The Bank of England has long insisted that under current conditions it’s impossible for inflation to become a real problem. What with the low levels of lending and apparently high levels of spare capacity, they say, falling prices are more of a risk than rising prices. It doesn’t seem to be working out that way. These numbers don’t just suggest that high inflation is a risk. They show it is already with us.

You can blame it on tax effects – “we don’t have inflation, we have tax”, says Fidelity’s Trevor Greetham. You can blame it on rising Chinese wages, which drive up the price of imported goods, or on the US quantitative easing (QE) binge – which has driven commodity prices higher across the globe. Note that copper keeps hitting new highs, that the oil price is back above $91 a barrel, and that everything from sugar to coffee is surging. But what you can’t do at this point, if you are a policy maker, is pretend it isn’t happening.
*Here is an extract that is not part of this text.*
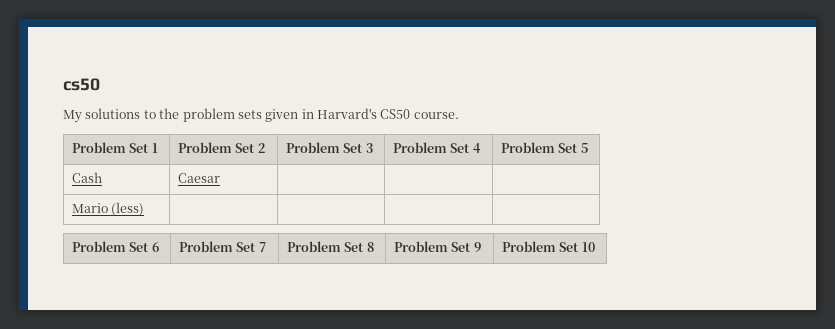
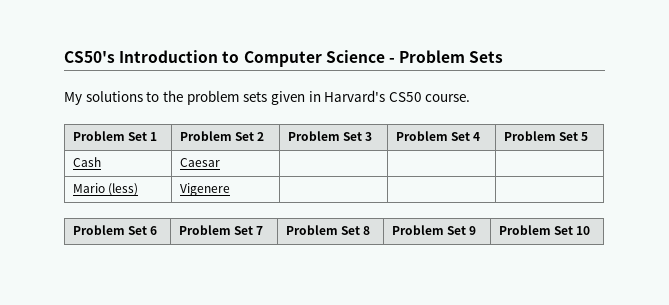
[63,78,100,91] cs50 -> [64,50,504,67] CS50's Introduction to Computer Science - Problem Sets
(145, 209) none -> [179,183,230,196] Vigenere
Why? Because the rest of us can’t do that. If it’s not possible for you to make a bean on your cash savings after tax and inflation are taken into account, you probably think there’s an inflation problem. If your wages regularly rise less than inflation, so that your standard of living falls a little each day, you probably think we have an inflation problem too. And if these two things keep going, which, given rising commodity and import prices and the coming rise in VAT they almost certainly will, you’ll definitely think we have an inflation problem. This means the Bank has to be seen to be taking CPI seriously. The more people expect inflation, the more likely they are to demand rising wages. That’s the kind of thing that kicks off nasty inflationary cycles.

However, while the obvious solution is for the Bank to raise interest rates, it isn’t a given that it will. Why? Because a rise in rates might slam the thousands of households whose finances are a wreck, but to whom low rates are a lifeline. It might hit house prices, which are almost entirely supported by ultra-low rates. This might hit consumer confidence. It would certainly hurt the banks. And it may well give us another recession.

The Bank clearly doesn’t want any of those things to happen. So it is staking its credibility on a bet that the risk of inflation taking off if rates are kept at 0.5% is much lower than the risk of a nasty double dip appearing if they are raised above 0.5%. I can see the dilemma, but given how high inflation is already, I’m not sure it’s a bet that will pay off in 2011.